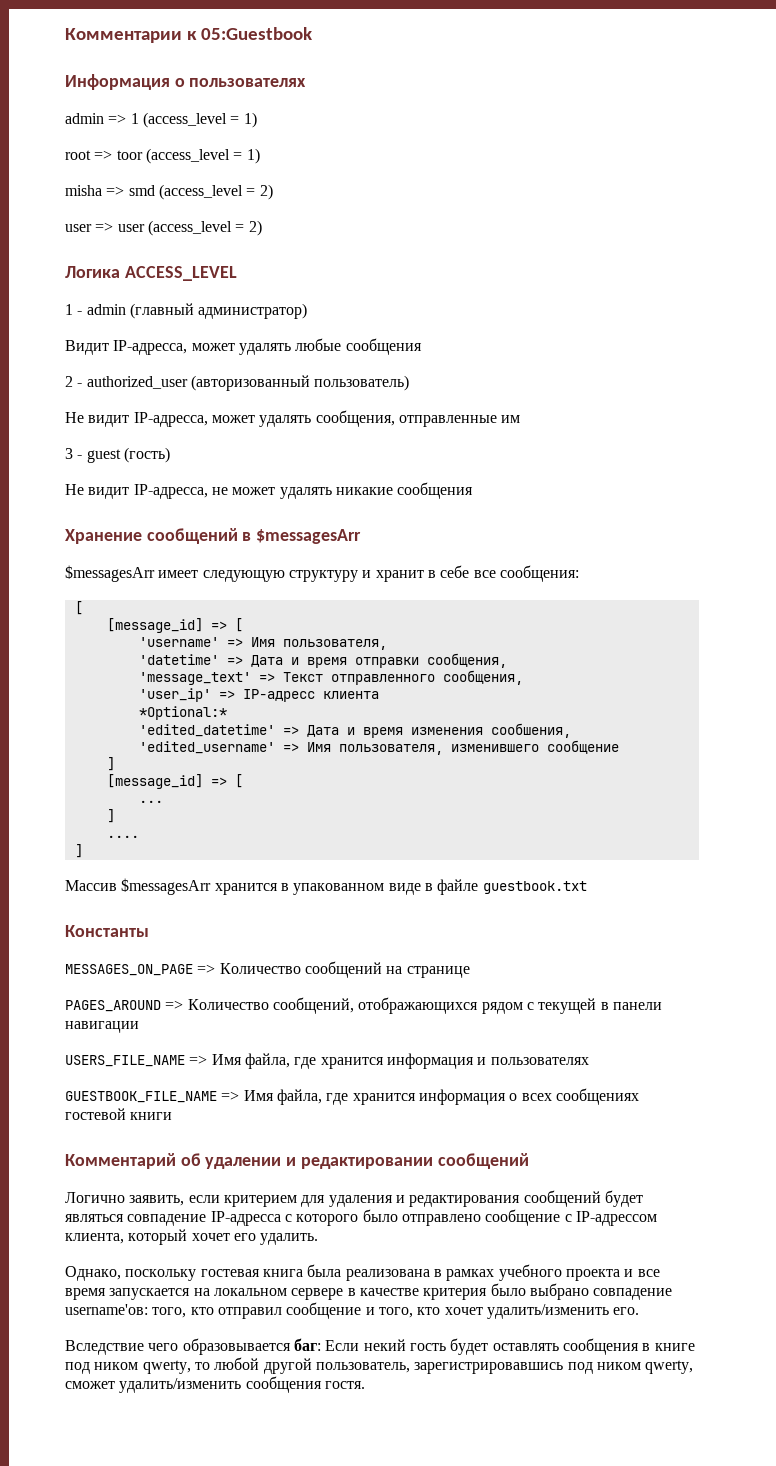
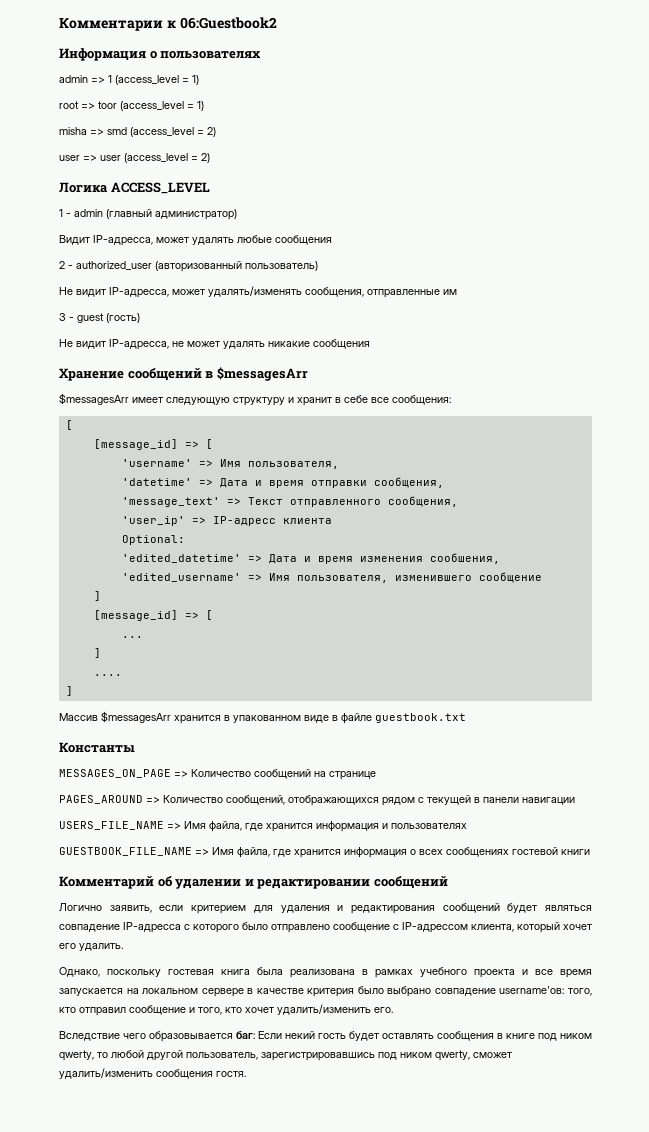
- Комментарии к 05:Guestbook
+ Комментарии к 06:Guestbook2
- Не видит IP-адресса, может удалять сообщения, отправленные им
+ Не видит IP-адресса, может удалять/изменять сообщения, отправленные им
- *Optional:*
+ Optional:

**PROBLEM STATEMENT**
Where the string "сообщения" occurs in the data, return the whole line.

**YOUR RESPONSE**
- Не видит IP-адресса, может удалять сообщения, отправленные им
+ Не видит IP-адресса, может удалять/изменять сообщения, отправленные им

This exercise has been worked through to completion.